Author: Yanbo Liang <ybliang8@gmail.com>
Closes#14716 from yanboliang/spark-17141.
## What changes were proposed in this pull request?
This patch adds a new estimator/transformer `MultinomialLogisticRegression` to spark ML.
JIRA: [SPARK-7159](https://issues.apache.org/jira/browse/SPARK-7159)
## How was this patch tested?
Added new test suite `MultinomialLogisticRegressionSuite`.
## Approach
### Do not use a "pivot" class in the algorithm formulation
Many implementations of multinomial logistic regression treat the problem as K - 1 independent binary logistic regression models where K is the number of possible outcomes in the output variable. In this case, one outcome is chosen as a "pivot" and the other K - 1 outcomes are regressed against the pivot. This is somewhat undesirable since the coefficients returned will be different for different choices of pivot variables. An alternative approach to the problem models class conditional probabilites using the softmax function and will return uniquely identifiable coefficients (assuming regularization is applied). This second approach is used in R's glmnet and was also recommended by dbtsai.
### Separate multinomial logistic regression and binary logistic regression
The initial design makes multinomial logistic regression a separate estimator/transformer than the existing LogisticRegression estimator/transformer. An alternative design would be to merge them into one.
**Arguments for:**
* The multinomial case without pivot is distinctly different than the current binary case since the binary case uses a pivot class.

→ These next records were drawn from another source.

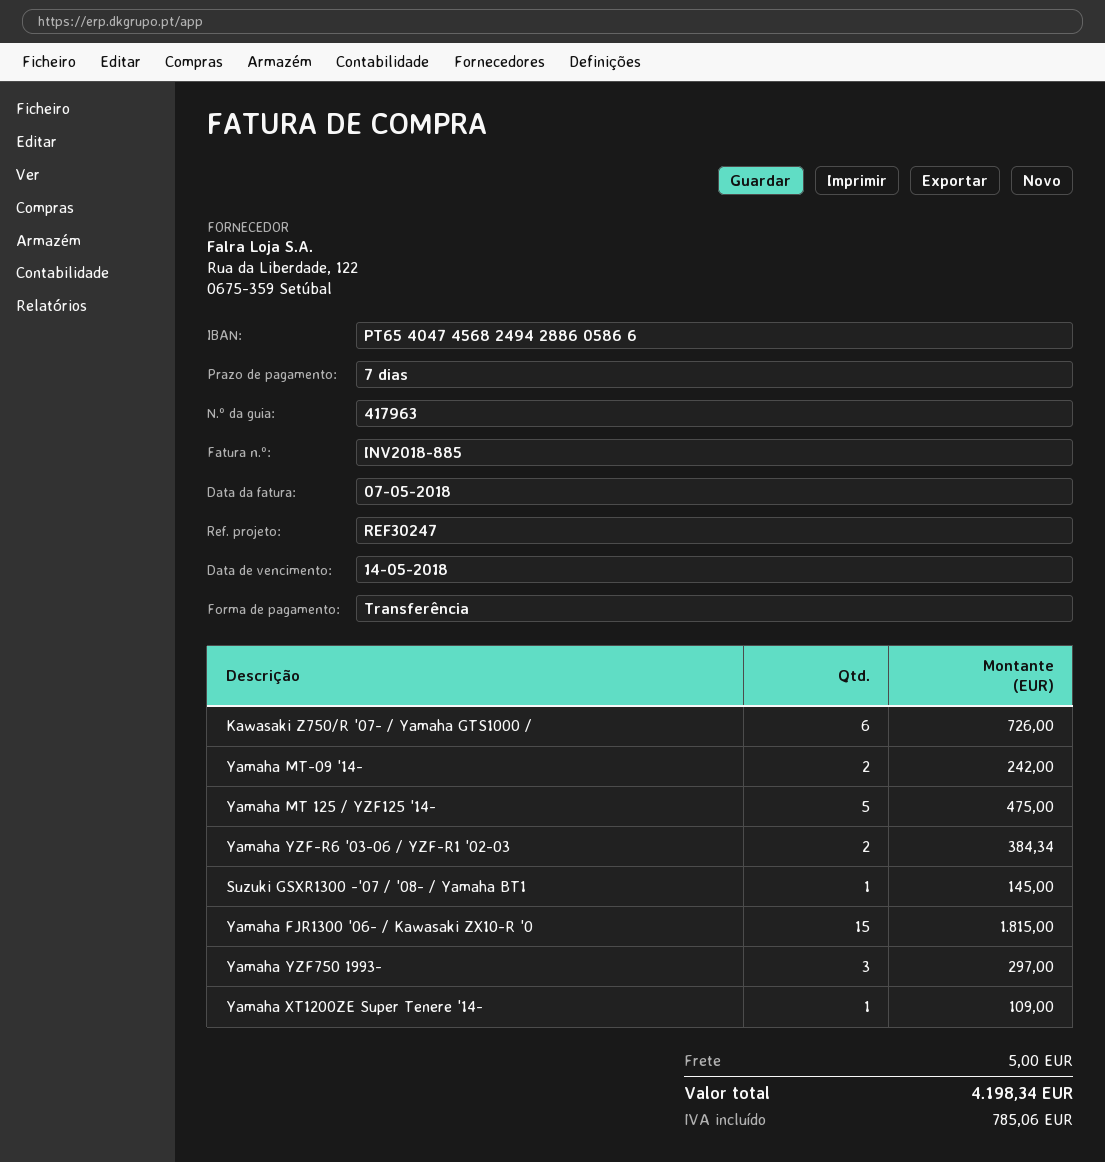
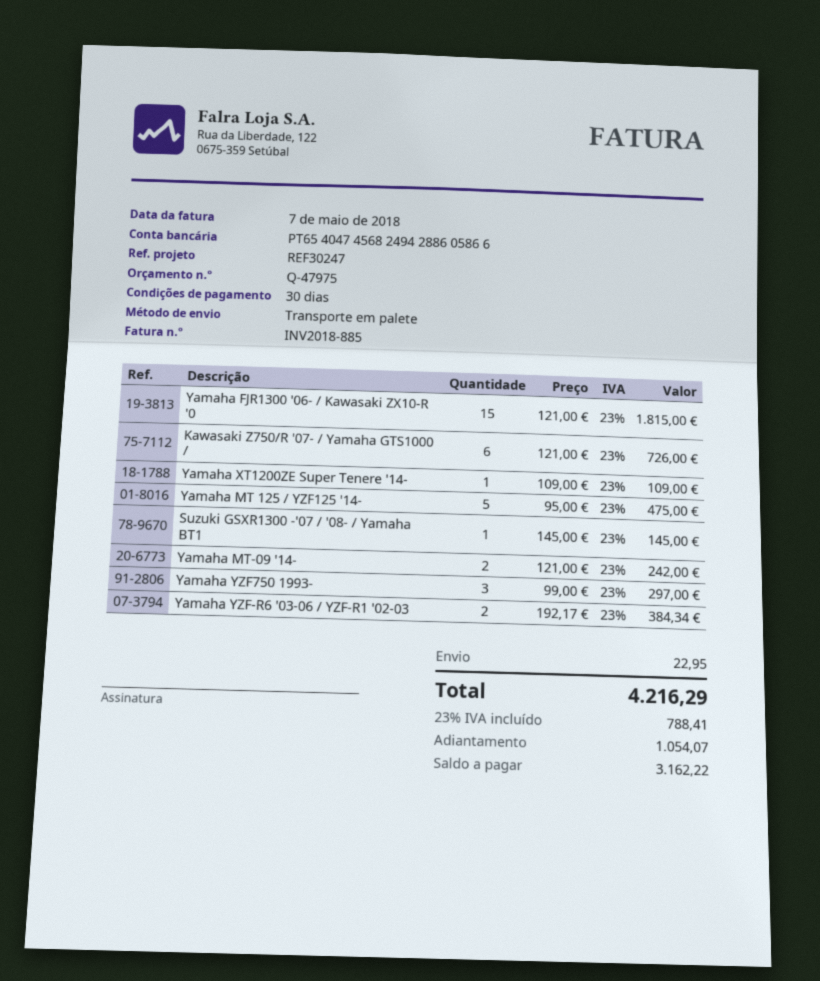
payment terms: 7 days -> 30 days
shipping: 5.00 -> 22.95
tax: 785.06 -> 788.41
total: 4198.34 -> 4216.29

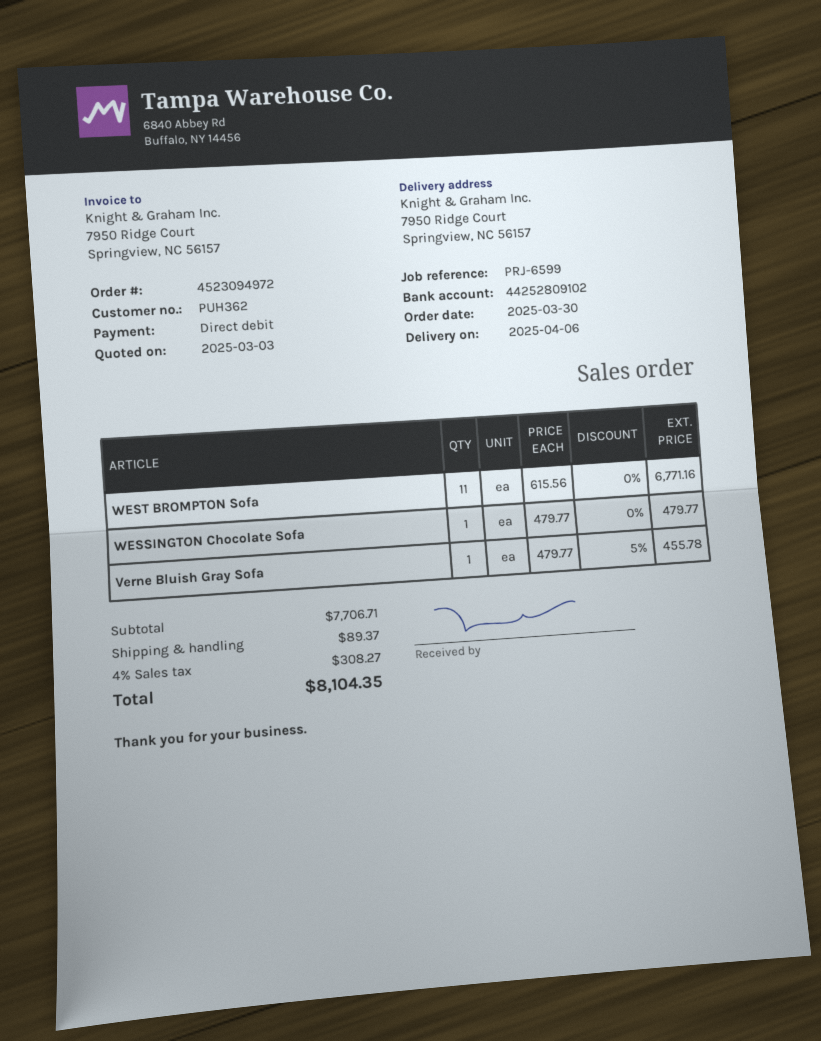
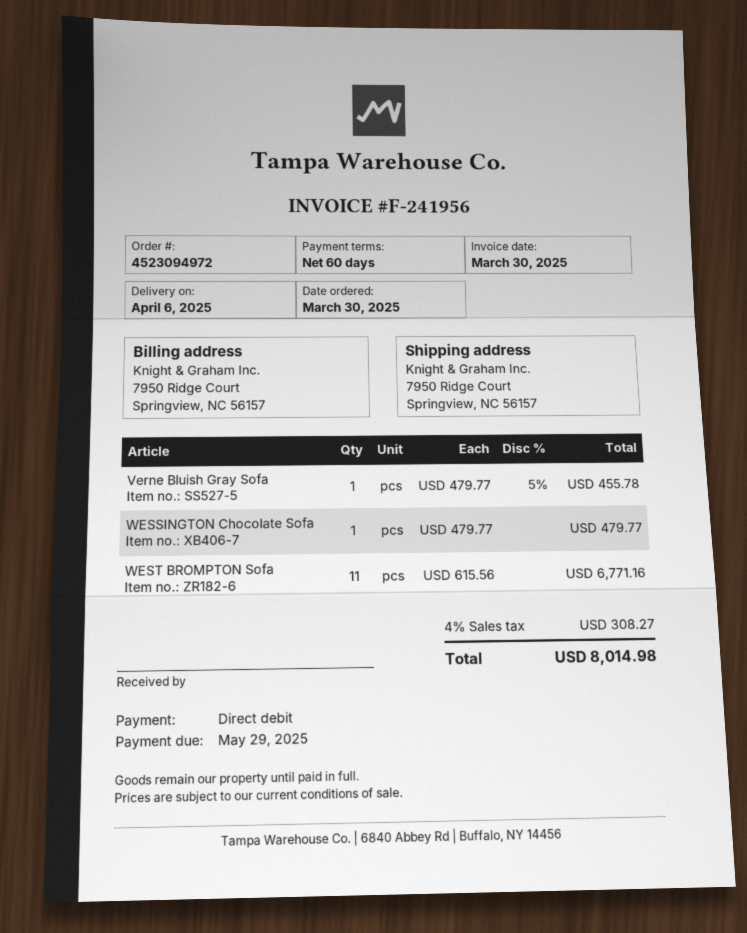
shipping: 89.37 -> none
total: 8104.35 -> 8014.98

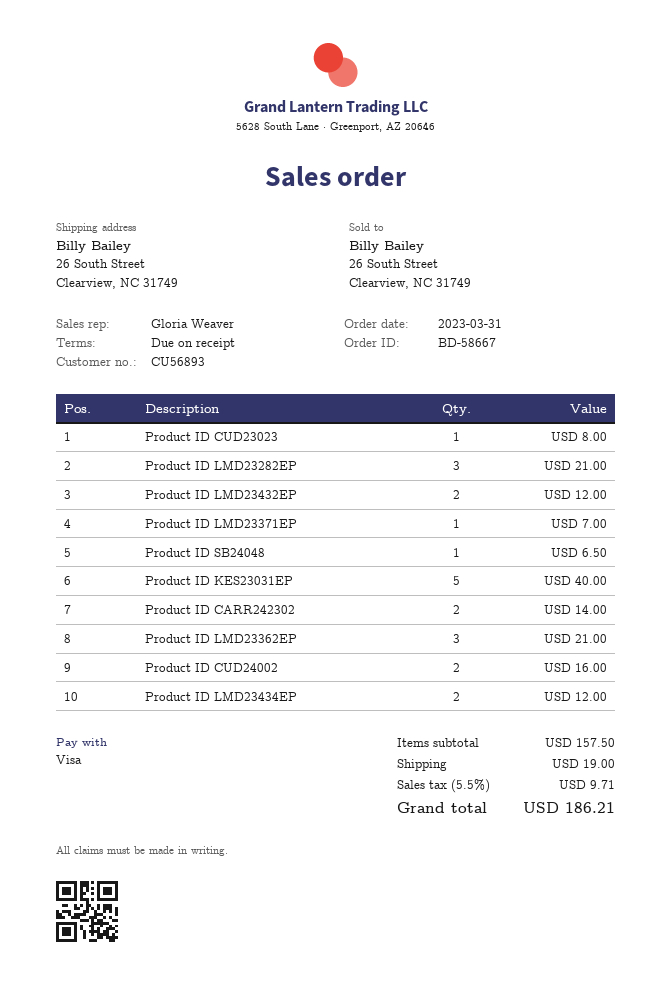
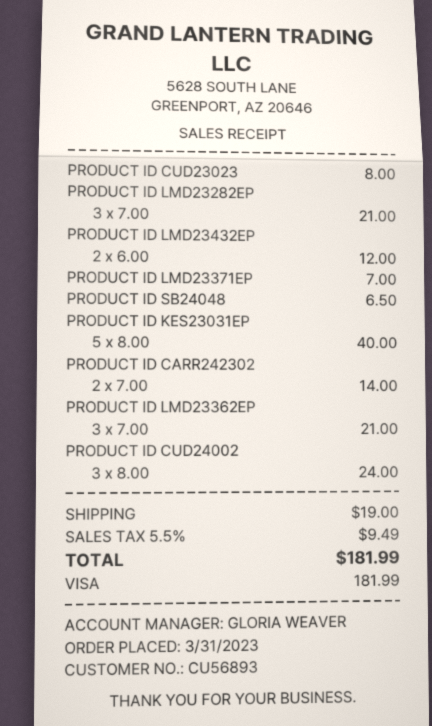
Product ID CUD24002: 2 for 16.00 -> 3 for 24.00
Product ID LMD23434EP: 2 for 12.00 -> none
tax: 5.5% = 9.71 -> 5.5% = 9.49
total: 186.21 -> 181.99

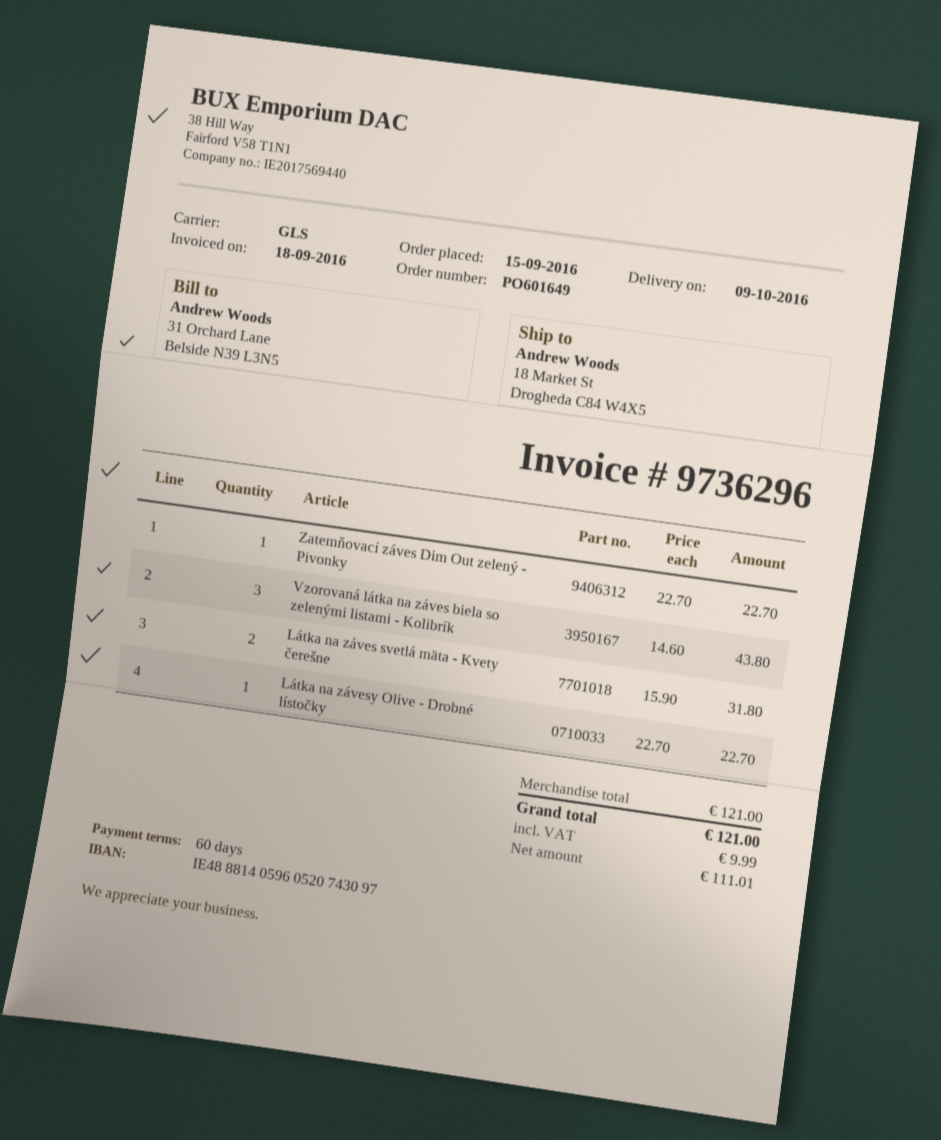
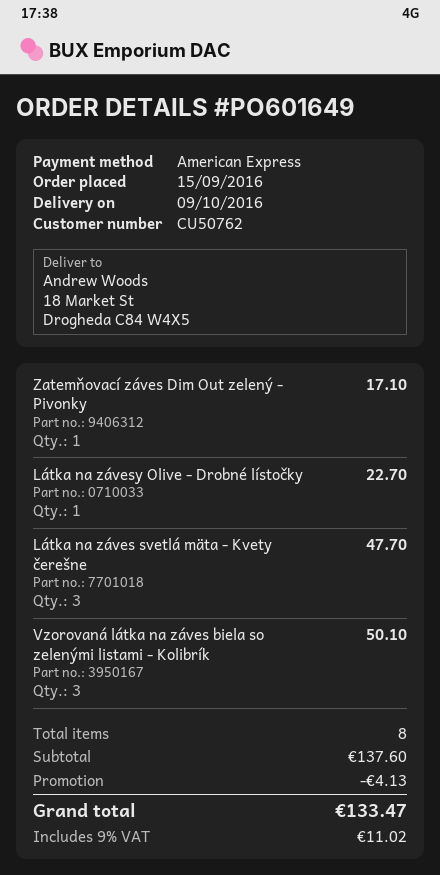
Zatemňovací záves Dim Out zelený - Pivonky: 1 for 22.70 -> 1 for 17.10
Vzorovaná látka na záves biela so zelenými listami - Kolibrík: 3 for 43.80 -> 3 for 50.10
Látka na záves svetlá mäta - Kvety čerešne: 2 for 31.80 -> 3 for 47.70
subtotal: 121.00 -> 137.60
discount: none -> 4.13
tax: 9.99 -> 11.02
total: 121.00 -> 133.47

* The current logistic regression model in ML uses a vector of coefficients and a scalar intercept. In the multinomial case, we require a matrix of coefficients and a vector of intercepts. There are potential workarounds for this issue if we were to merge the two estimators, but none are particularly elegant.
**Arguments against:**
* It may be inconvenient for users to have to switch the estimator class when transitioning between binary and multiclass (although the new multinomial estimator can be used for two class outcomes).
* Some portions of the code are repeated.
This is a major design point and warrants more discussion.
### Mean centering
When no regularization is applied, the coefficients will not be uniquely identifiable. This is not hard to show and is discussed in further detail [here](https://core.ac.uk/download/files/153/6287975.pdf). R's glmnet deals with this by choosing the minimum l2 regularized solution (i.e. mean centering). Additionally, the intercepts are never regularized so they are always mean centered. This is the approach taken in this PR as well.
### Feature scaling
In current ML logistic regression, the features are always standardized when running the optimization algorithm. They are always returned to the user in the original feature space, however. This same approach is maintained in this patch as well, but the implementation details are different. In ML logistic regression, the unregularized feature values are divided by the column standard deviation in every gradient update iteration. In contrast, MLlib transforms the entire input dataset to the scaled space _before_ optimizaton. In ML, this means that `numFeatures * numClasses` extra scalar divisions are required in every iteration. Performance testing shows that this has significant (4x in some cases) slow downs in each iteration. This can be avoided by transforming the input to the scaled space ala MLlib once, before iteration begins. This does add some overhead initially, but can make significant time savings in some cases.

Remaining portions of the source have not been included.